A Formulas

A.1 Number of class intervals

  • Square root rule:

\[k=\sqrt{n} \tag{A.1}\]

  • Sturges’ rule:

\[k=1+log_2(n) \tag{A.2}\]

  • Freedman-Diaconis rule:

\[\text{Bin width}=\frac{2\cdot IQR}{\sqrt[3]{n}} \tag{A.3}\]

  • Scott’s rule:

\[\text{Bin width}=\frac{3\cdot s}{\sqrt[3]{n}} \tag{A.4}\]

A.2 Central tendency measures

  • Arithmetic mean:

\[\begin{equation} \overline{x} = \frac{\sum_{i=1}^n x_i}{n} \tag{A.5} \end{equation}\]

  • Weighted arithmetic mean:

\[\overline{x}_{\text{weighted}} =\sum_{i=1}^n x_iw_i \tag{A.6}\]

  • Harmonic mean:

\[ H = \frac{n}{\sum_{i=1}^n\frac{1}{x_i}} \tag{A.7}\]

  • Weighted harmonic mean:

\[ H_{\text{weighted}} = \frac{1}{\sum_{i=1}^n\frac{w_i}{x_i}} \tag{A.8}\]

  • Geometric mean:

\[ G = \left(x_1\cdot x_2\cdot ... \cdot x_n\right)^{1/n} = \left(\prod_i x_i\right)^{1/n} \tag{A.9}\]

\[ G = \text{exp} \left(\frac {1}{n}\sum \limits _{i=1}^{n}\ln x_{i}\right) \tag{A.10}\]

  • Weighted geometric mean:

\[ G_{\text{weighted}} = \text{exp} \left(\sum \limits _{i=1}^{n}w_i\ln x_{i}\right) \tag{A.11}\]

  • Median approximated from a grouped frequency distribution:

\[ Me = l_M + \left(\frac{n}{2}-n_{M-}\right)\frac{h_M}{n_M} \tag{A.12}\]

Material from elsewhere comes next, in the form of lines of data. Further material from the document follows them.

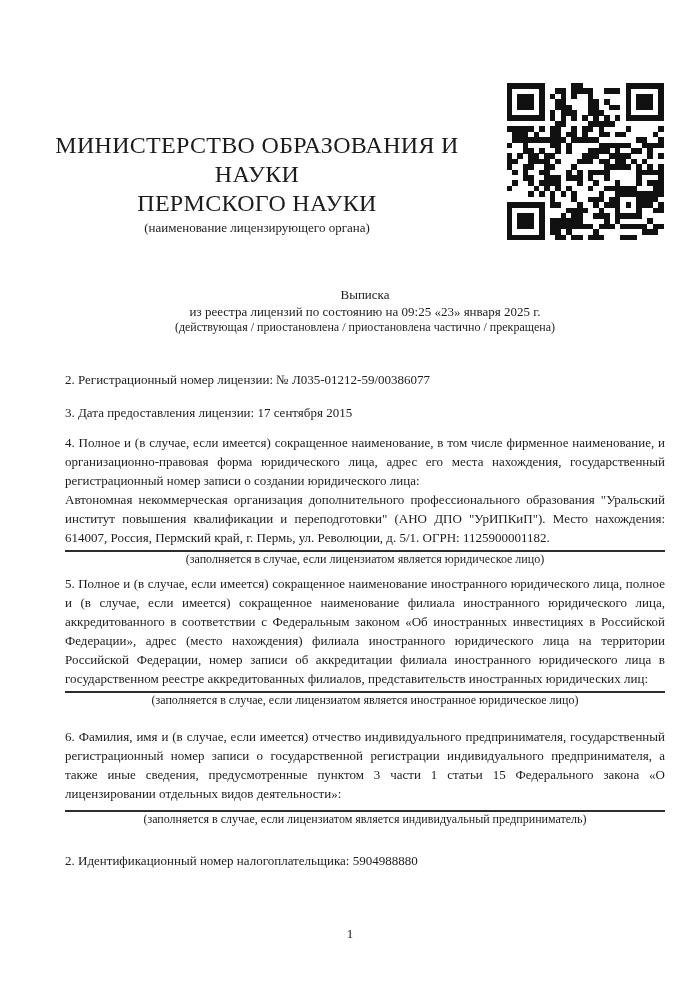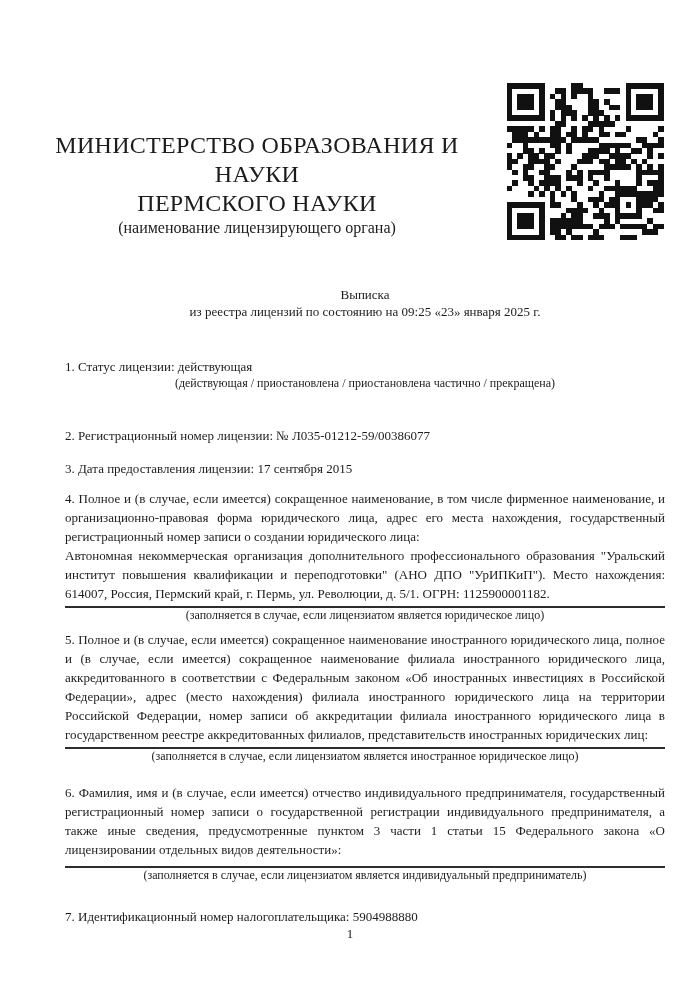--- a/index.html
+++ b/index.html
@@ -23,7 +23,7 @@
     letter-spacing: 0.3px;
   }
   .ministry-subtitle {
-    font-size: 16px;
+    font-size: 13px;
     line-height: 13px;
     margin-top: 3px;
   }

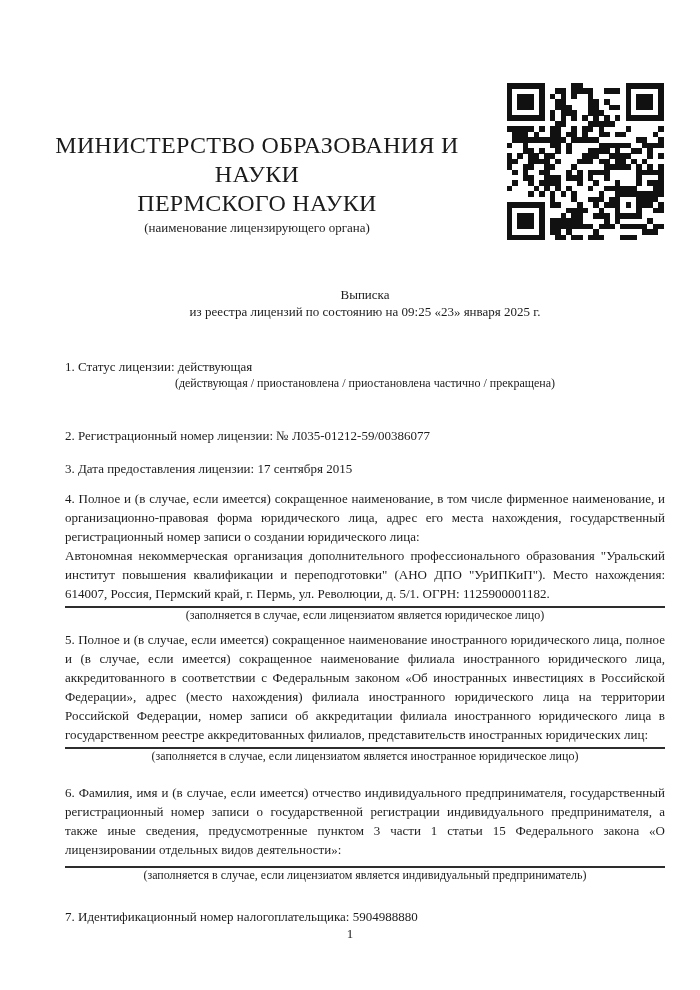--- a/index.html
+++ b/index.html
@@ -511,7 +511,6 @@
     <div>из реестра лицензий по состоянию на 09:25 «23» января 2025 г.</div>
   </div>
 
-  <div class="mt-item1">1. Статус лицензии: действующая</div>
   <div class="caption">(действующая / приостановлена / приостановлена частично / прекращена)</div>
 
   <div class="mt-item2">2. Регистрационный номер лицензии: № Л035-01212-59/00386077</div>

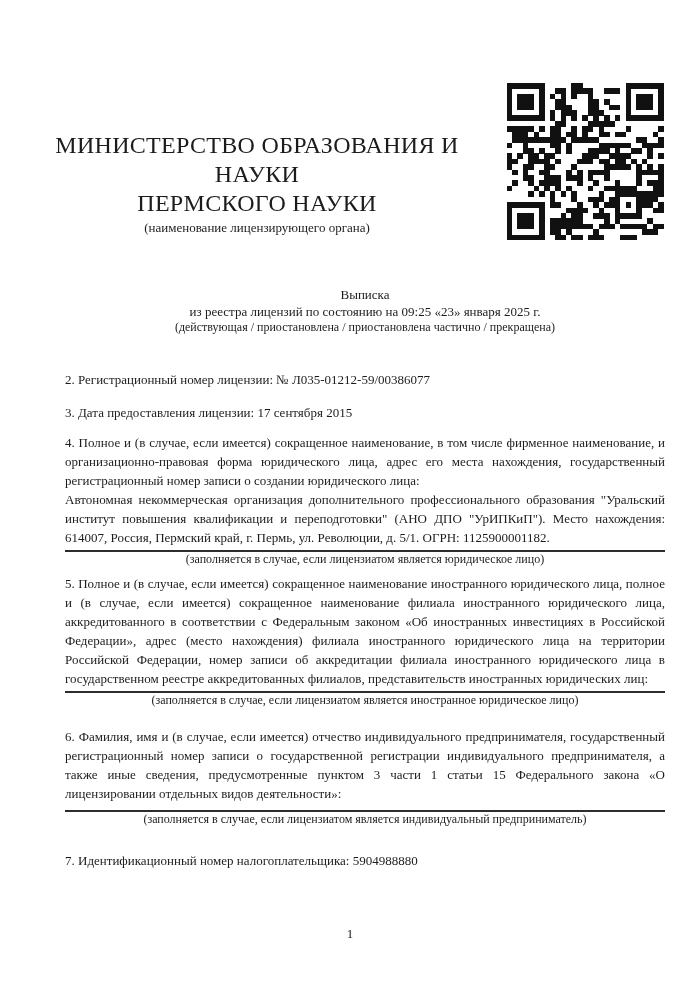--- a/index.html
+++ b/index.html
@@ -530,7 +530,7 @@
   <div class="fill-line mt-line6"></div>
   <div class="caption">(заполняется в случае, если лицензиатом является индивидуальный предприниматель)</div>
 
-  <div class="mt-item7">7. Идентификационный номер налогоплательщика: 5904988880</div>
+  <div class="mt-item7">2. Идентификационный номер налогоплательщика: 5904988880</div>
 </div>
 
 <div class="page-number">1</div>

  • Mode interpolated from a grouped frequency distribution with equal intervals:

\[ Mo = l_m + \frac{n_m - n_{m-1}}{(n_m - n_{m-1}) + (n_m - n_{m+1})} \cdot h \tag{A.13}\]

  • Mode interpolated from a grouped frequency distribution were intervals do not have equal widths:

\[ Mo = l_m + \frac{d_m - d_{m-1}}{(d_m - d_{m-1}) + (d_m - d_{m+1})} \cdot h_m \tag{A.14}\]

A.3 Dispersion measures

  • Standard deviation:

\[\begin{equation} \widehat{\sigma}_x = \sqrt{\frac{\sum_{i=1}^n \left(x_i-\overline{x}\right)^2}{n}} \tag{A.15} \end{equation}\]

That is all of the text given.